EXERCISE MATERIAL →
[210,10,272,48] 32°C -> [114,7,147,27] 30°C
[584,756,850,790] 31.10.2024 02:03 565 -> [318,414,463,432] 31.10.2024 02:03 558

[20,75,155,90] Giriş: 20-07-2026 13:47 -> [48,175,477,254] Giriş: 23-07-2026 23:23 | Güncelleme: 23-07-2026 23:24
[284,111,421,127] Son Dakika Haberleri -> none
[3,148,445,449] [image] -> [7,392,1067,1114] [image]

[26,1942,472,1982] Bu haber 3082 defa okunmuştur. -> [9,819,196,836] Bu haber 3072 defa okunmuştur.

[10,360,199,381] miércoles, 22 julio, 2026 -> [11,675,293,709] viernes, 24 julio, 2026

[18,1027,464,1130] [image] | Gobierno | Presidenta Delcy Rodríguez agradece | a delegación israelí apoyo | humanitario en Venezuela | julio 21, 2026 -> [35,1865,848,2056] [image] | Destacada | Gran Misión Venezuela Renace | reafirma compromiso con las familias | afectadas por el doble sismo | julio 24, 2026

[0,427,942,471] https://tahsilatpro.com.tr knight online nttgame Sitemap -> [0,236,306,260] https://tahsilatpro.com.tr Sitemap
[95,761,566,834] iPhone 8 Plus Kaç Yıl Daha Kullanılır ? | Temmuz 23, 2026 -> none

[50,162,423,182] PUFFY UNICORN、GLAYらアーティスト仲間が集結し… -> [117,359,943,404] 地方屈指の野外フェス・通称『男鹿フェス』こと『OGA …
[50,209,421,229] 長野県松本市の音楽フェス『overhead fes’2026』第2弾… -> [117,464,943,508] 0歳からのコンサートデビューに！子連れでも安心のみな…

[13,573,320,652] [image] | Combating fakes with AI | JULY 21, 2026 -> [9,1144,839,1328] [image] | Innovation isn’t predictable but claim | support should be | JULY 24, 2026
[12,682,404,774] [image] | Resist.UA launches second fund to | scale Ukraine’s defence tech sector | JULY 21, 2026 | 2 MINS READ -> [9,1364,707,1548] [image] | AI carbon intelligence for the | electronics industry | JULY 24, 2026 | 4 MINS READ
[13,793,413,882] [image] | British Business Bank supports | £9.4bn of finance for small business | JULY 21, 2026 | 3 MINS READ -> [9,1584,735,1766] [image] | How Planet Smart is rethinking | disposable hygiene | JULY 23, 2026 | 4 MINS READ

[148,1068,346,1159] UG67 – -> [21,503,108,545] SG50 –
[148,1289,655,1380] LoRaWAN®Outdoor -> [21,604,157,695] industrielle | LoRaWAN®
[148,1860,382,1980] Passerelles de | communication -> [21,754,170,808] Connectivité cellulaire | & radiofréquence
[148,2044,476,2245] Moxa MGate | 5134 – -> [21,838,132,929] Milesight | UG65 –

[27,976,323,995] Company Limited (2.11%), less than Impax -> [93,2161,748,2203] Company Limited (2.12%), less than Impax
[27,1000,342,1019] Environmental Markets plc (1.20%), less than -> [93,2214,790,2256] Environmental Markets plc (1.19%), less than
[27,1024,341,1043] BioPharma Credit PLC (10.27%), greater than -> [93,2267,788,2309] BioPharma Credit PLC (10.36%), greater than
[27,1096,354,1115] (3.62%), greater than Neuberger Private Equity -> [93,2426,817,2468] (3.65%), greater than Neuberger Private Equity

WHAT THE TASK ASKS → Output the records verbatim, from the first line to the last.

SOLUTION TO THIS TASK →
[210,10,272,48] 32°C -> [114,7,147,27] 30°C
[584,756,850,790] 31.10.2024 02:03 565 -> [318,414,463,432] 31.10.2024 02:03 558

[20,75,155,90] Giriş: 20-07-2026 13:47 -> [48,175,477,254] Giriş: 23-07-2026 23:23 | Güncelleme: 23-07-2026 23:24
[284,111,421,127] Son Dakika Haberleri -> none
[3,148,445,449] [image] -> [7,392,1067,1114] [image]

[26,1942,472,1982] Bu haber 3082 defa okunmuştur. -> [9,819,196,836] Bu haber 3072 defa okunmuştur.

[10,360,199,381] miércoles, 22 julio, 2026 -> [11,675,293,709] viernes, 24 julio, 2026

[18,1027,464,1130] [image] | Gobierno | Presidenta Delcy Rodríguez agradece | a delegación israelí apoyo | humanitario en Venezuela | julio 21, 2026 -> [35,1865,848,2056] [image] | Destacada | Gran Misión Venezuela Renace | reafirma compromiso con las familias | afectadas por el doble sismo | julio 24, 2026

[0,427,942,471] https://tahsilatpro.com.tr knight online nttgame Sitemap -> [0,236,306,260] https://tahsilatpro.com.tr Sitemap
[95,761,566,834] iPhone 8 Plus Kaç Yıl Daha Kullanılır ? | Temmuz 23, 2026 -> none

[50,162,423,182] PUFFY UNICORN、GLAYらアーティスト仲間が集結し… -> [117,359,943,404] 地方屈指の野外フェス・通称『男鹿フェス』こと『OGA …
[50,209,421,229] 長野県松本市の音楽フェス『overhead fes’2026』第2弾… -> [117,464,943,508] 0歳からのコンサートデビューに！子連れでも安心のみな…

[13,573,320,652] [image] | Combating fakes with AI | JULY 21, 2026 -> [9,1144,839,1328] [image] | Innovation isn’t predictable but claim | support should be | JULY 24, 2026
[12,682,404,774] [image] | Resist.UA launches second fund to | scale Ukraine’s defence tech sector | JULY 21, 2026 | 2 MINS READ -> [9,1364,707,1548] [image] | AI carbon intelligence for the | electronics industry | JULY 24, 2026 | 4 MINS READ
[13,793,413,882] [image] | British Business Bank supports | £9.4bn of finance for small business | JULY 21, 2026 | 3 MINS READ -> [9,1584,735,1766] [image] | How Planet Smart is rethinking | disposable hygiene | JULY 23, 2026 | 4 MINS READ

[148,1068,346,1159] UG67 – -> [21,503,108,545] SG50 –
[148,1289,655,1380] LoRaWAN®Outdoor -> [21,604,157,695] industrielle | LoRaWAN®
[148,1860,382,1980] Passerelles de | communication -> [21,754,170,808] Connectivité cellulaire | & radiofréquence
[148,2044,476,2245] Moxa MGate | 5134 – -> [21,838,132,929] Milesight | UG65 –

[27,976,323,995] Company Limited (2.11%), less than Impax -> [93,2161,748,2203] Company Limited (2.12%), less than Impax
[27,1000,342,1019] Environmental Markets plc (1.20%), less than -> [93,2214,790,2256] Environmental Markets plc (1.19%), less than
[27,1024,341,1043] BioPharma Credit PLC (10.27%), greater than -> [93,2267,788,2309] BioPharma Credit PLC (10.36%), greater than
[27,1096,354,1115] (3.62%), greater than Neuberger Private Equity -> [93,2426,817,2468] (3.65%), greater than Neuberger Private Equity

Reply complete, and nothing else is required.